2013. Los restos de 26 campesinos, víctimas del conflicto armado interno, fueron entregados a sus familias en la ciudad del Cusco. [Foto: AFP]
2013. Los restos de 26 campesinos, víctimas del conflicto armado interno, fueron entregados a sus familias en la ciudad del Cusco. [Foto: AFP]
Miguel Giusti


Al cumplirse el aniversario de una captura que prometía ser un nuevo comienzo y debía traer consigo la introspección colectiva y el procesamiento de nuestro doloroso pasado, no damos muestras de haber aprendido. Los morbosos reflectores que corren tras la bailarina excarcelada no han invertido tiempo ni interés en iluminar las decenas de crímenes y de delincuentes que han pasado estos 30 años evadiendo la ley.

     La gran mayoría de víctimas del conflicto, los campesinos pobres del país, han comprobado que la paz no ha puesto fin a la discriminación ni enderezado éticamente la conciencia nacional. Para que haya reconciliación, e incluso para que haya verdad, dice el inmerecidamente malfamado Informe de la CVR, debe haber justicia. Justicia social, para empezar, que no reproduzca las condiciones seculares de desigualdad y exclusión que fueron el caldo de cultivo de la subversión. Tampoco una justicia miope que castigue la corrupción de los políticos tontos y premie la de los astutos. Menos, una que se coluda con el poder para librarlo de los procesos judiciales.
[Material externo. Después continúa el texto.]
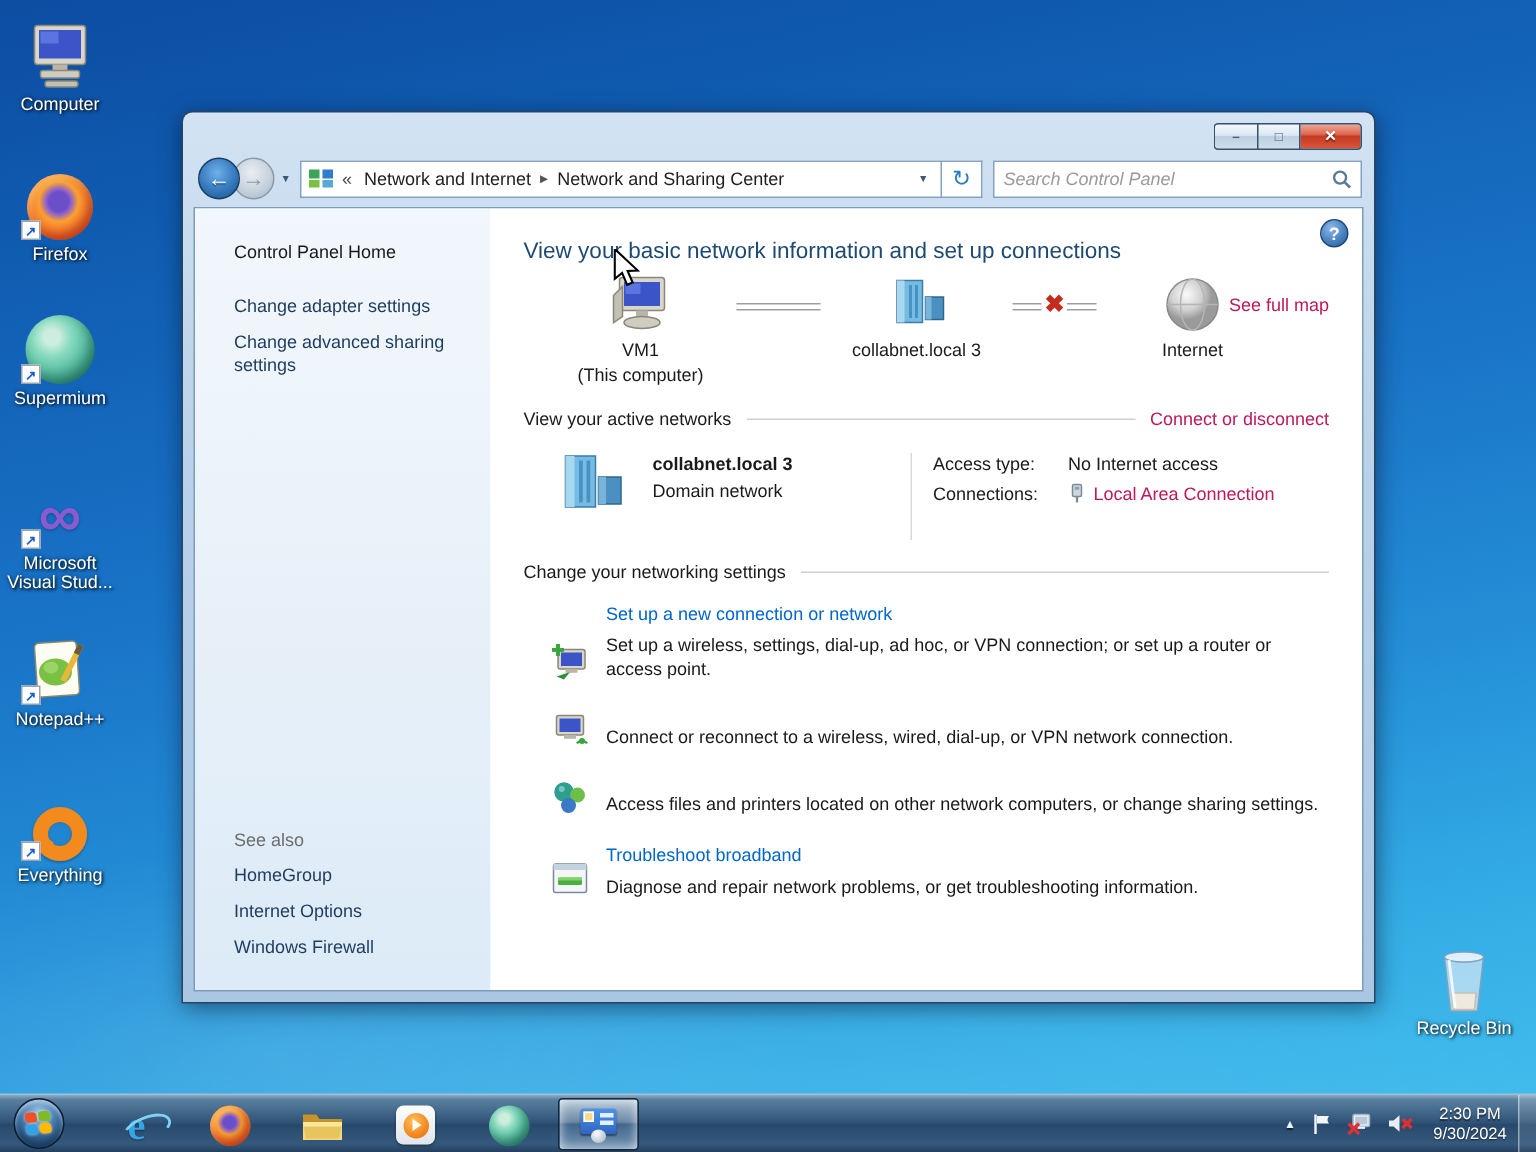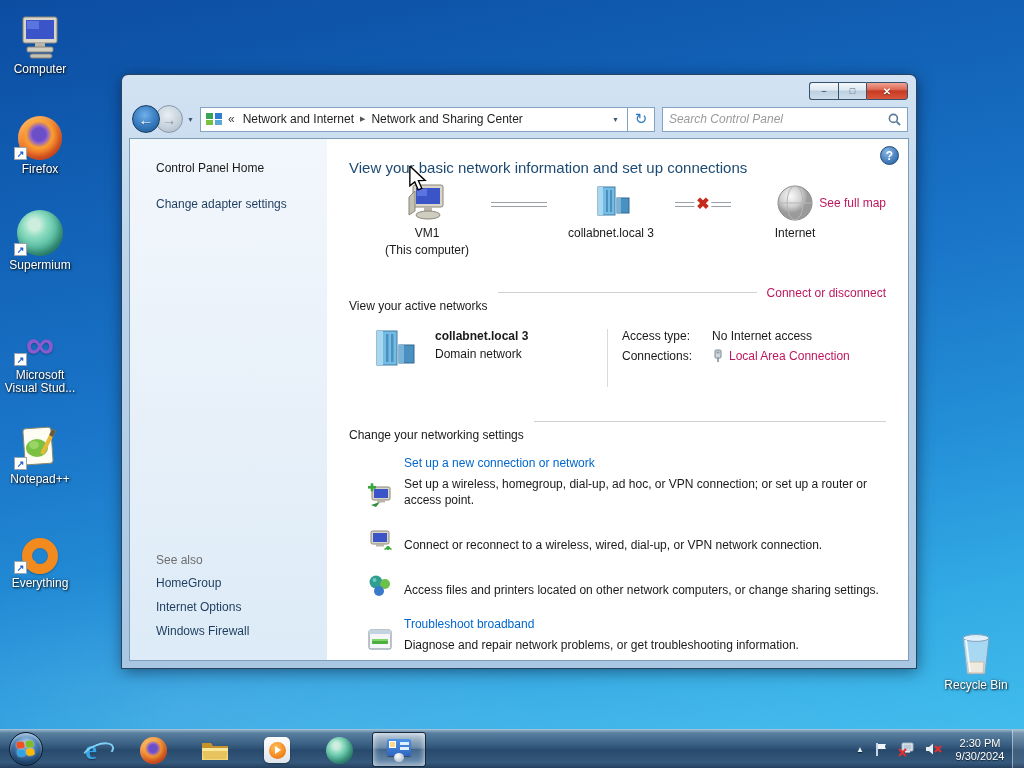--- a/index.html
+++ b/index.html
@@ -77,21 +77,21 @@
   .map-wrap { position:relative; }
   .see-map { position:absolute; right:0; top:14px; color:#0066cc; cursor:pointer; }
   .map-row { display:flex; align-items:flex-start; width:492px; margin-left:16px; }
   .map-node { width:124px; display:flex; flex-direction:column; align-items:center; flex:0 0 auto; }
   .map-ic { height:42px; display:flex; align-items:center; justify-content:center; }
   .map-lbl { margin-top:2px; line-height:15px; text-align:center; }
   .conn { flex:1; margin:20px 2px 0; height:5px; border-top:1px solid #9aa0a6; border-bottom:1px solid #9aa0a6; position:relative; }
   .conn-x { position:absolute; top:-9px; left:50%; transform:translateX(-50%); color:#c42b1c; font-size:16px; font-weight:bold; background:#fff; padding:0 2px; line-height:20px; }
 
   .sec-head { display:flex; align-items:center; margin-top:14px; }
-  .sec-title { margin-right:10px; white-space:nowrap;margin-top:27px; }
+  .sec-title { margin-right:10px; white-space:nowrap; }
   .sec-line { flex:1; border-top:1px solid #d0d0d0; }
   .sec-action { margin-left:10px; color:#0066cc; white-space:nowrap; cursor:pointer; }
 
   .active-panel { display:flex; margin:16px 0 4px 20px; }
   .net-name { margin-left:16px; width:172px; }
   .net-name b { font-size:12px; }
   .net-type { margin-top:4px; }
   .vdiv { border-left:1px solid #d9d9d9; margin-right:14px; height:58px; }
   .details { display:grid; grid-template-columns:90px auto; row-gap:6px; align-content:start; }
   .det-val { display:flex; align-items:center; }
@@ -266,20 +266,21 @@
         <line x1="8.6" y1="8.6" x2="12" y2="12" stroke="#5b7a96" stroke-width="1.8"></line>
       </svg>
     </div>
   </div>
 
   <div class="win-content">
 
     <div class="sidebar">
       <div class="side-home">Control Panel Home</div>
       <div class="side-link">Change adapter settings</div>
+      <div class="side-link" style="width:150px">Change advanced sharing settings</div>
       <div class="side-spacer"></div>
       <div class="side-seealso">See also</div>
       <div class="side-link">HomeGroup</div>
       <div class="side-link">Internet Options</div>
       <div class="side-link">Windows Firewall</div>
     </div>
 
     <div class="main">
       <div class="help-btn">
           <span>?</span>
@@ -386,21 +387,21 @@
           <svg class="task-ic" viewBox="0 0 26 26">
             <rect x="5" y="5" width="18" height="13" rx="1.5" fill="#d9d5c9" stroke="#8a8678"></rect>
             <rect x="7" y="7" width="14" height="9" fill="#3b55c8"></rect>
             <rect x="10" y="18" width="8" height="2.5" fill="#b9b5a9"></rect>
             <path d="M4 23 L13 20 L9 25 Z" fill="#2f8f3a"></path>
             <rect x="1" y="4" width="8" height="2.6" fill="#3aa63a"></rect>
               <rect x="3.7" y="1.3" width="2.6" height="8" fill="#3aa63a"></rect>
           </svg>
           <div class="task-body">
             <div class="task-title">Set up a new connection or network</div>
-            <div class="task-desc">Set up a wireless, homegroup, dial-up, ad hoc, or VPN connection; or set up a router or access point.</div>
+            <div class="task-desc">Set up a wireless, settings, dial-up, ad hoc, or VPN connection; or set up a router or access point.</div>
           </div>
         </div>
 
         <div class="task">
           <svg class="task-ic" viewBox="0 0 26 26">
             <rect x="4" y="4" width="18" height="13" rx="1.5" fill="#d9d5c9" stroke="#8a8678"></rect>
             <rect x="6" y="6" width="14" height="9" fill="#3b55c8"></rect>
             <rect x="9" y="17" width="8" height="2.5" fill="#b9b5a9"></rect>
             <circle cx="21" cy="21" r="2" fill="#3aa63a"></circle>
             <path d="M17.5 22.5 A5 5 0 0 1 24.5 22.5" fill="none" stroke="#3aa63a" stroke-width="1.6"></path>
     No deberíamos sorprendernos de que haya vuelto a florecer el negacionismo en nuestra vida pública ni de que se pretenda ahora ocultar responsabilidades, impedir las publicaciones sobre la violencia vivida, reescribir una historia de posverdades. Al cabo de tres décadas, han vuelto a obtener protagonismo esos dos grandes, funestos actores de nuestra historia reciente, tan necesarios el uno para el otro, que son el fujimorismo y el senderismo. Entre ellos se encuentra ahora un gobierno maniatado y pusilánime, que cree ingenuamente obtener ventajas de su sumisión y cede en lo que no debe. Han llegado a pedirnos que vaciemos de contenido la memoria y que aceptemos el negacionismo como virtud. Es decir, el olvido. Pero el olvido que somos terminará por hacernos revivir el conflicto que sufrimos.